Tuesday, October 8, 2013

Park rangers accused of ‘Gestapo tactics’ to enforce shutdown

**FILE** Park Ranger Dennis Lenzendorf officially opens the gate to the East Entrance of Yellowstone National Park in Wyoming for the start of the summer season on May 3, 2013. The entrance opened after a public-private effort to get the park's roads plowed despite federal budget cuts. (Associated Press/Elizabeth Quall, National Park Service)A guide who led a tour group through Yellowstone as the government shutdown began accused the National Park Service of “Gestapo tactics” in trying to prevent the visitors from viewing any of the park’s sites.

Tour director Gordon Hodgson told the Livingston Enterprise, a Montana newspaper, that park rangers allowed the group to stay at a lodge for the 48 hours they were allotted under shutdown rules, but refused to let them do anything else in the park — including walk on the boardwalk paths outside the lodge or visit any of the park’s geysers.



At one point he tried to take his tour out and pulled over to let them photograph bison, but a park ranger pulled up and ordered them to get back on the bus, telling them they could be charged with trespassing.

“She told me you need to return to your hotel and stay there,” Hodgsontold the Livington Enterprise. “This is just Gestapo tactics. We paid a lot to get in. All these people wanted to do was take some pictures.”

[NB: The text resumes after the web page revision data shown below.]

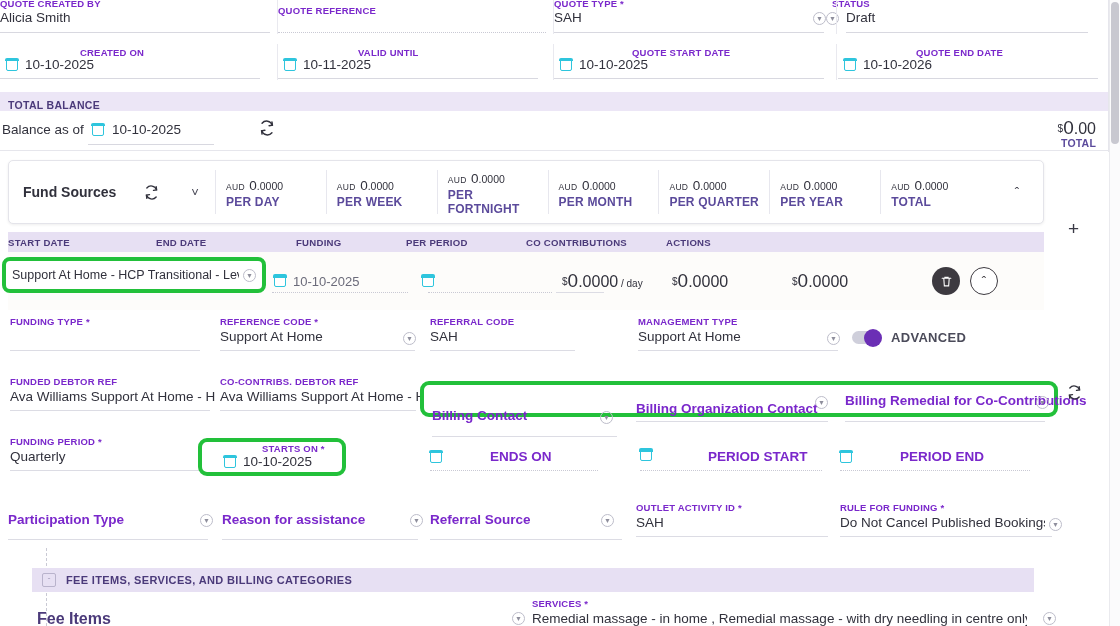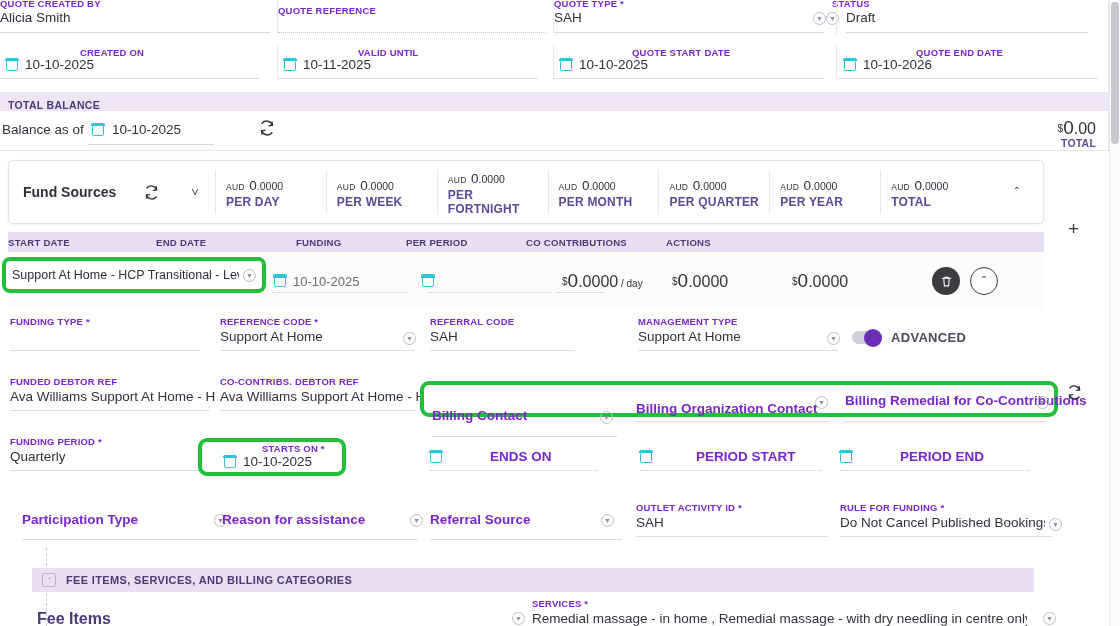--- a/index.html
+++ b/index.html
@@ -497,37 +497,37 @@
     </div>
 
     <div class="fcell" style="left:430px;width:175px">
       <div style="position:absolute;top:13px;left:0;display:flex;align-items:center;gap:48px">
         <span class="cal"></span>
         <span class="fvalue ph">ENDS ON</span>
       </div>
       <div class="rule underline-dot" style="width:168px;border-bottom:1px dotted #c9c9d4"></div>
     </div>
     <div class="fcell" style="left:640px;width:190px">
-      <div style="position:absolute;top:13px;left:0;display:flex;align-items:center;gap:44px">
+      <div style="position:absolute;top:13px;left:0;display:flex;align-items:flex-start;gap:56px">
         <span class="cal"></span>
         <span class="fvalue ph">PERIOD START</span>
       </div>
       <div class="rule underline-dot" style="width:182px;border-bottom:1px dotted #c9c9d4"></div>
     </div>
     <div class="fcell" style="left:840px;width:195px">
       <div style="position:absolute;top:13px;left:0;display:flex;align-items:center;gap:48px">
         <span class="cal"></span>
         <span class="fvalue ph">PERIOD END</span>
       </div>
       <div class="rule underline-dot" style="width:190px;border-bottom:1px dotted #c9c9d4"></div>
     </div>
   </div>
 
   <div class="frow" style="top:502px">
-    <div class="fcell" style="left:22px;width:205px">
+    <div class="fcell" style="left:8px;width:205px">
       <div class="fval" style="top:10px"><span class="fvalue ph">Participation Type</span></div>
       <div class="chev" style="position:absolute;right:0px;top:12px">▼</div>
       <div class="rule" style="width:200px;bottom:2px"></div>
     </div>
     <div class="fcell" style="left:430px;width:202px">
       <div class="fval" style="top:10px"><span class="fvalue ph">Referral Source</span></div>
       <div class="chev" style="position:absolute;right:18px;top:12px">▼</div>
       <div class="rule" style="width:192px;bottom:2px"></div>
     </div>
     <div class="fcell" style="left:222px;width:205px">

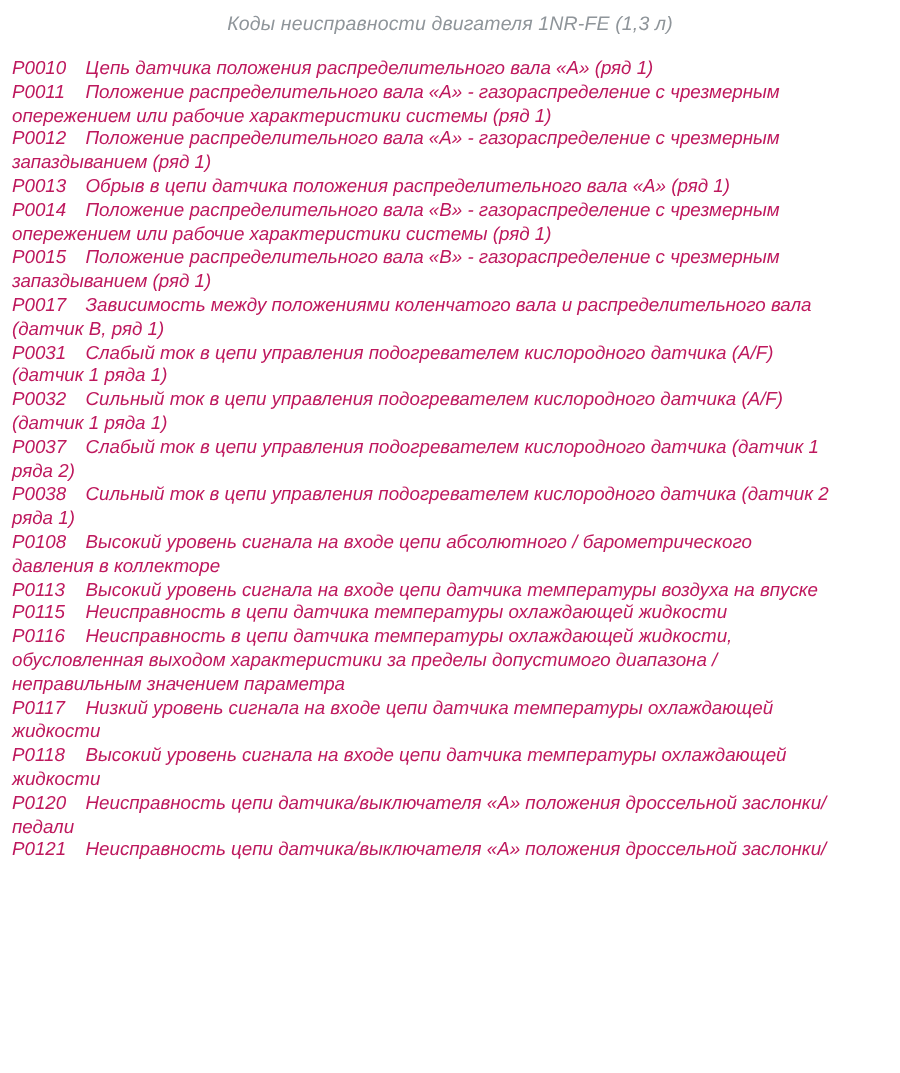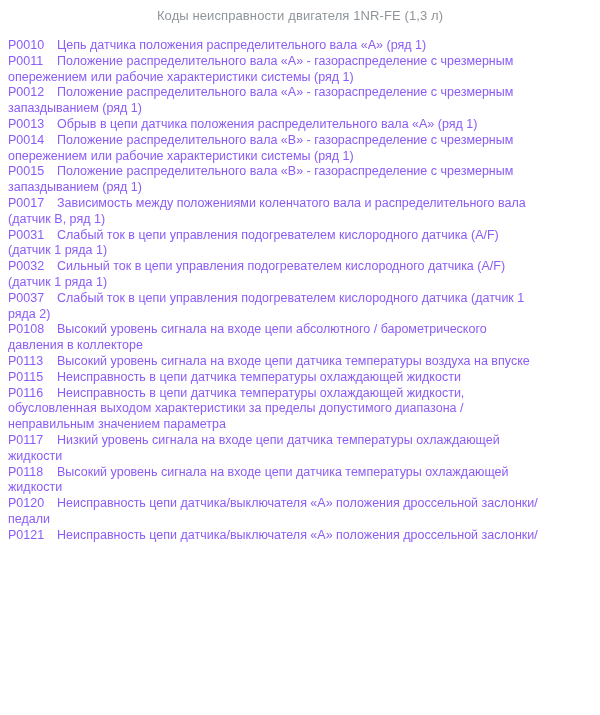--- a/index.html
+++ b/index.html
@@ -9,35 +9,36 @@
     overflow: hidden;
     background: #ffffff;
     font-family: "Liberation Sans", "DejaVu Sans", sans-serif;
   }
   .page {
     box-sizing: border-box;
     width: 600px;
     height: 715px;
     padding: 8px 8px 0 8px;
     overflow: hidden;
+    font-style: italic;
   }
   .title {
     margin: 0 0 14px 0;
     font-size: 13px;
     font-weight: normal;
     text-align: center;
     color: #8f959a;
     line-height: 16px;
     letter-spacing: 0.1px;
   }
   .entries .entry {
     margin: 0;
     font-size: 12.5px;
     line-height: 15.8px;
-    color: #8b5cf6;
+    color: #be185d;
     white-space: nowrap;
     letter-spacing: 0px;
   }
   .code {
     display: inline-block;
     min-width: 37px;
     margin-right: 12px;
   }
 </style>
 </head>
@@ -49,20 +50,21 @@
       <p class="entry"><span class="code">P0010</span><span class="desc">Цепь датчика положения распределительного вала «А» (ряд 1)</span></p>
       <p class="entry"><span class="code">P0011</span><span class="desc">Положение распределительного вала «А» - газораспределение с чрезмерным<br>опережением или рабочие характеристики системы (ряд 1)</span></p>
       <p class="entry"><span class="code">P0012</span><span class="desc">Положение распределительного вала «А» - газораспределение с чрезмерным<br>запаздыванием (ряд 1)</span></p>
       <p class="entry"><span class="code">P0013</span><span class="desc">Обрыв в цепи датчика положения распределительного вала «А» (ряд 1)</span></p>
       <p class="entry"><span class="code">P0014</span><span class="desc">Положение распределительного вала «В» - газораспределение с чрезмерным<br>опережением или рабочие характеристики системы (ряд 1)</span></p>
       <p class="entry"><span class="code">P0015</span><span class="desc">Положение распределительного вала «В» - газораспределение с чрезмерным<br>запаздыванием (ряд 1)</span></p>
       <p class="entry"><span class="code">P0017</span><span class="desc">Зависимость между положениями коленчатого вала и распределительного вала<br>(датчик В, ряд 1)</span></p>
       <p class="entry"><span class="code">P0031</span><span class="desc">Слабый ток в цепи управления подогревателем кислородного датчика (A/F)<br>(датчик 1 ряда 1)</span></p>
       <p class="entry"><span class="code">P0032</span><span class="desc">Сильный ток в цепи управления подогревателем кислородного датчика (A/F)<br>(датчик 1 ряда 1)</span></p>
       <p class="entry"><span class="code">P0037</span><span class="desc">Слабый ток в цепи управления подогревателем кислородного датчика (датчик 1<br>ряда 2)</span></p>
+      <p class="entry"><span class="code">P0038</span><span class="desc">Сильный ток в цепи управления подогревателем кислородного датчика (датчик 2<br>ряда 1)</span></p>
       <p class="entry"><span class="code">P0108</span><span class="desc">Высокий уровень сигнала на входе цепи абсолютного / барометрического<br>давления в коллекторе</span></p>
       <p class="entry"><span class="code">P0113</span><span class="desc">Высокий уровень сигнала на входе цепи датчика температуры воздуха на впуске</span></p>
       <p class="entry"><span class="code">P0115</span><span class="desc">Неисправность в цепи датчика температуры охлаждающей жидкости</span></p>
       <p class="entry"><span class="code">P0116</span><span class="desc">Неисправность в цепи датчика температуры охлаждающей жидкости,<br>обусловленная выходом характеристики за пределы допустимого диапазона /<br>неправильным значением параметра</span></p>
       <p class="entry"><span class="code">P0117</span><span class="desc">Низкий уровень сигнала на входе цепи датчика температуры охлаждающей<br>жидкости</span></p>
       <p class="entry"><span class="code">P0118</span><span class="desc">Высокий уровень сигнала на входе цепи датчика температуры охлаждающей<br>жидкости</span></p>
       <p class="entry"><span class="code">P0120</span><span class="desc">Неисправность цепи датчика/выключателя «А» положения дроссельной заслонки/<br>педали</span></p>
       <p class="entry"><span class="code">P0121</span><span class="desc">Неисправность цепи датчика/выключателя «А» положения дроссельной заслонки/</span></p>
     </div>
 </div>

The Obama administration’s decision to close down national parks amid the shutdown has produced a feverish debate in Washington, where lawmakers are demanding an investigation, and around the country, where defying the park shutdown has become an act of civil disobedience for many.

The administration has made some exceptions. An immigrant-rights rally was allowed to take place on the National Mall in Washington on Tuesday, despite it being park property that is supposed to be closed to the public.